The town is located in an electoral district in Saxony, the German state which shows the strongest support for the AfD. It is the district that Frauke Petry, the erstwhile co-head of the AfD who announced on Tuesday that she is leaving the party due to its stark rightward shift, calls home. In total, 36 percent of voters in the district overall voted for the right-wing populists, with some municipalities returning results of over 40 percent. Everywhere in the district, AfD emerged as the strongest political party.

But why?

Ramona B. says she couldn’t make up her mind for a long time, until she saw a photo on television shortly before the election. It showed a blonde woman allegedly being cornered by dark-skinned men at the new year’s eve celebrations in Cologne in 2015, when dozens of women were sexually harassed and some raped. The same TV report, however, pointed out that the image was a photoshopped montage. “Still,” she says, “something did happen in Cologne!” She says she has nothing against foreigners, “but when they get the upper hand, it’s not good for the country.”

A Mistake

The conversation quickly turns to immigration when you ask people in Wilsdruff about the AfD’s victory in the region. Not far from the clothing store, a stocky, 64-year-old man with a brown buzzcut turns into a side-street. He, too, voted for the AfD, he says, as did most of his friends and acquaintances.

“I need to know who is coming to our country,” he says. Merkel, he says, should have admitted that it was a mistake to allow so many foreigners to cross the border into Germany. He argues that the money now being spent on integration could instead have been used to renovate schools and build more kindergartens.

He also says that he believes the EU and climate protection are important, nor does he have much regard for either Gauland or the AfD’s ambiguous pension plan. But, he adds, domestic security is extremely important. He also doesn’t really care that his district’s representative in German parliament, Frauke Petry, has said she won’t be part of the AfD parliamentary group in Berlin. “I voted for the party, the people are interchangeable,” he says.

Neither the 64-year-old man, who asked that his name not be used, nor Ramona B. say that they have had any concrete problems with refugees. According to the town’s administration, Wilsdruff is currently home to 10 asylum-seekers — compared to an overall population of 13,900 residents. Right-wing violence of the type seen in towns like Freital and Heidenau, both of which are in the same electoral district, haven’t been seen in Wilsdruff.

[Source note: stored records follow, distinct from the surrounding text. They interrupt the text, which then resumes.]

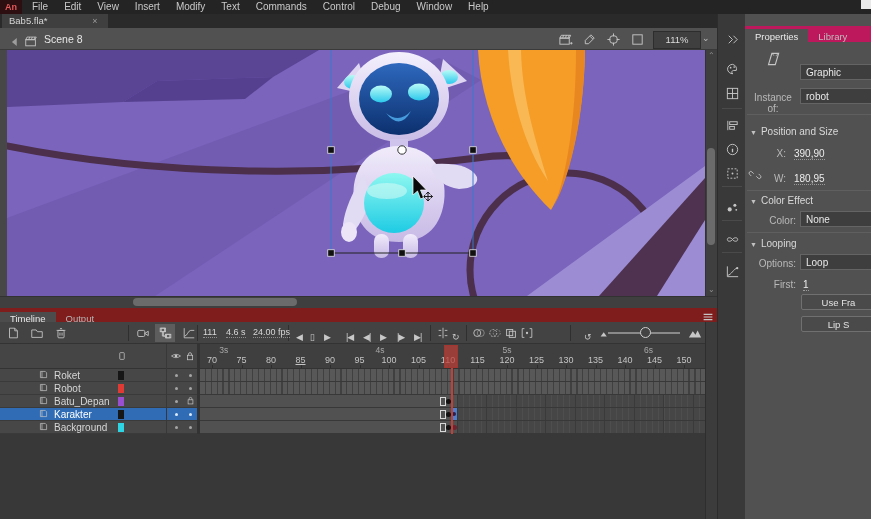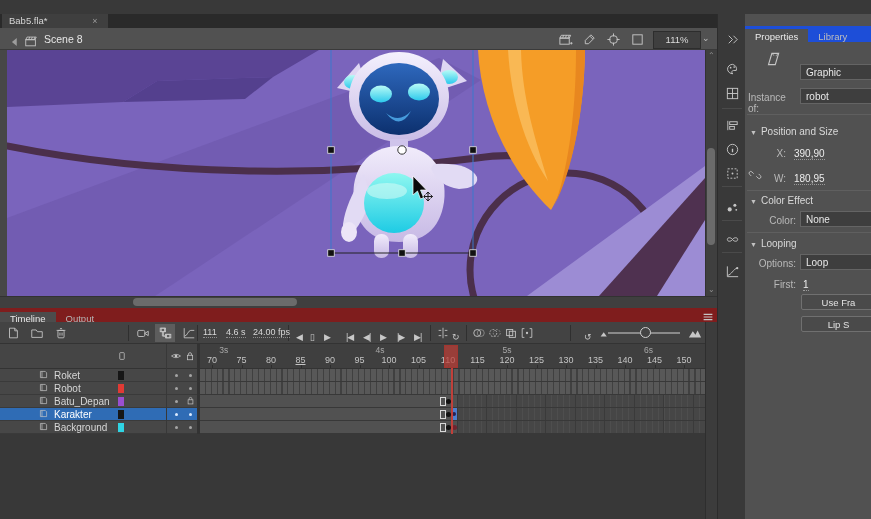--- a/index.html
+++ b/index.html
@@ -86,6 +86,23 @@
 
 <div id="root">
 
+  <div class="abs" id="menubar">
+    <div class="abs" id="logo">An</div>
+    <div class="abs" id="menus">
+        <div class="menu-item">File</div>
+        <div class="menu-item">Edit</div>
+        <div class="menu-item">View</div>
+        <div class="menu-item">Insert</div>
+        <div class="menu-item">Modify</div>
+        <div class="menu-item">Text</div>
+        <div class="menu-item">Commands</div>
+        <div class="menu-item">Control</div>
+        <div class="menu-item">Debug</div>
+        <div class="menu-item">Window</div>
+        <div class="menu-item">Help</div>
+      </div>
+    <div class="abs" id="win-frag"></div>
+  </div>
 
   <div class="abs" id="tabbar"></div>
   <div class="abs" id="doctab">Bab5.fla*</div>

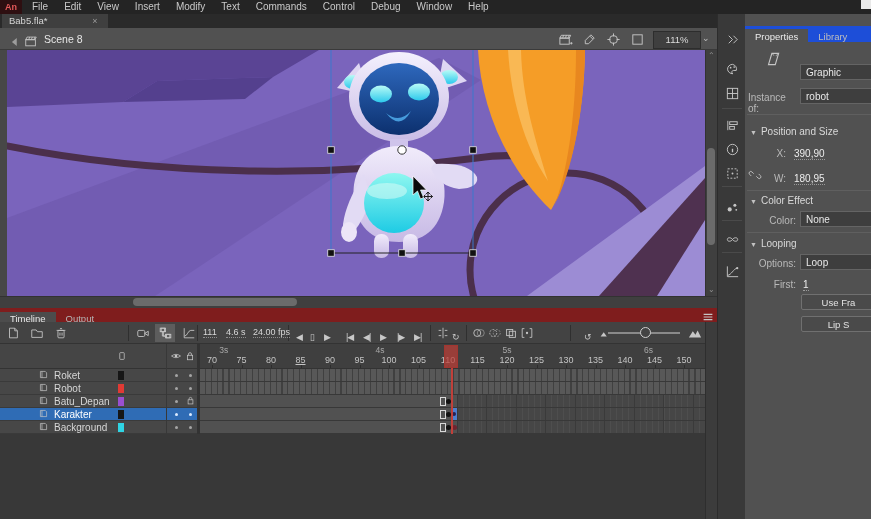--- a/index.html
+++ b/index.html
@@ -67,7 +67,7 @@
   
   #strip{left:717px;top:14px;width:28px;height:505px;background:#393939;border-left:1px solid #2c2c2c;box-sizing:border-box;}
   #props{left:745px;top:14px;width:126px;height:505px;background:#515151;}
-  #props-tabrow{left:745px;top:26px;width:126px;height:16px;background:#1d4ed8;}
+  #props-tabrow{left:745px;top:26px;width:126px;height:16px;background:#be185d;}
   .prop-tab{display:inline-block;height:16px;font-size:9.5px;line-height:16px;padding:0 10px;color:#bdbdbd;}
   .prop-tab.active{background:#515151;color:#ececec;}
   .plabel{position:absolute;font-size:10px;color:#b9b9b9;}

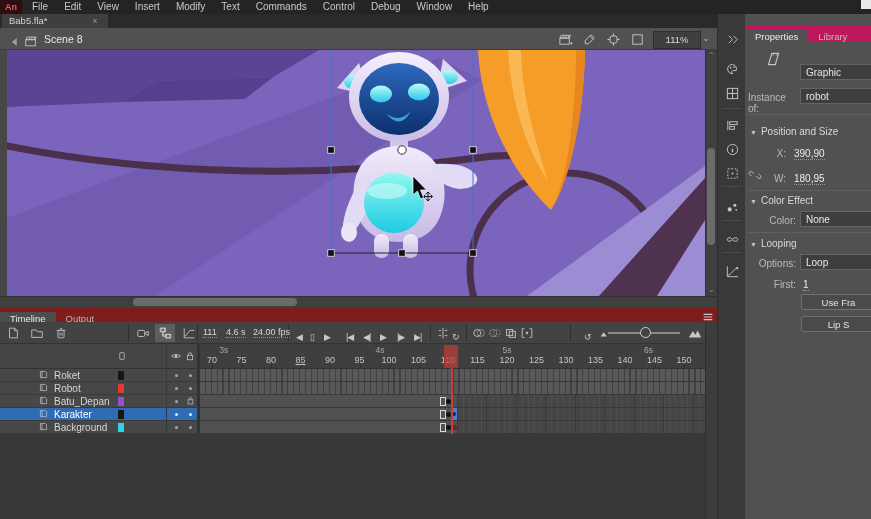--- a/index.html
+++ b/index.html
@@ -436,7 +436,7 @@
           <path d="M7,3 L9,5 M13,3 L10.5,5.5" stroke="#c6c6c6" opacity=".6"></path>
         </svg></span></div>
   <div class="abs pfield" style="left:800px;top:64px;width:76px;">Graphic</div>
-  <div class="plabel" style="left:748px;top:92px;width:50px;text-align:left;">Instance of:</div>
+  <div class="plabel" style="left:748px;top:92px;width:50px;text-align:center;">Instance of:</div>
   <div class="abs pfield" style="left:800px;top:88px;width:76px;">robot</div>
 
   <div class="pdivider" style="top:114px;"></div>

Nevertheless, many people here are plagued by fears of foreigners and of terror — even those who didn’t vote for the AfD. More must be done to prevent attacks, says Marie-Christin Saalbach, 21, while taking a walk with her young daughter and grandmother on the town square. That was a decisive factor in casting her ballot, though she ultimately chose the business-friendly Free Democrats instead of the AfD.

‘An Insurgency Against the CDU’

Still, it is clear that in Saxony, Chancellor Merkel and her Christian Democrats are still closely identified with the decision to allow in hundreds of thousands of refugees in 2015 — even though a lot has changed since then. Merkel has repeatedly emphasized the importance of securing the EU’s borders, she has massively limited family reunification rights for asylum recipients and she was also instrumental in negotiating the EU-Turkey deal aimed at putting a stop to the influx of refugees flowing into Greece.

Ralf Rother is a member of Merkel’s CDU and has been the mayor of Wilsdruff since 2003. He says he has often been asked recently why there is so much money available for migrants but what people view as a lack of funding for education and new teachers. People in his town, he says, have often expressed a lack of understanding for what they perceive as a significant problem.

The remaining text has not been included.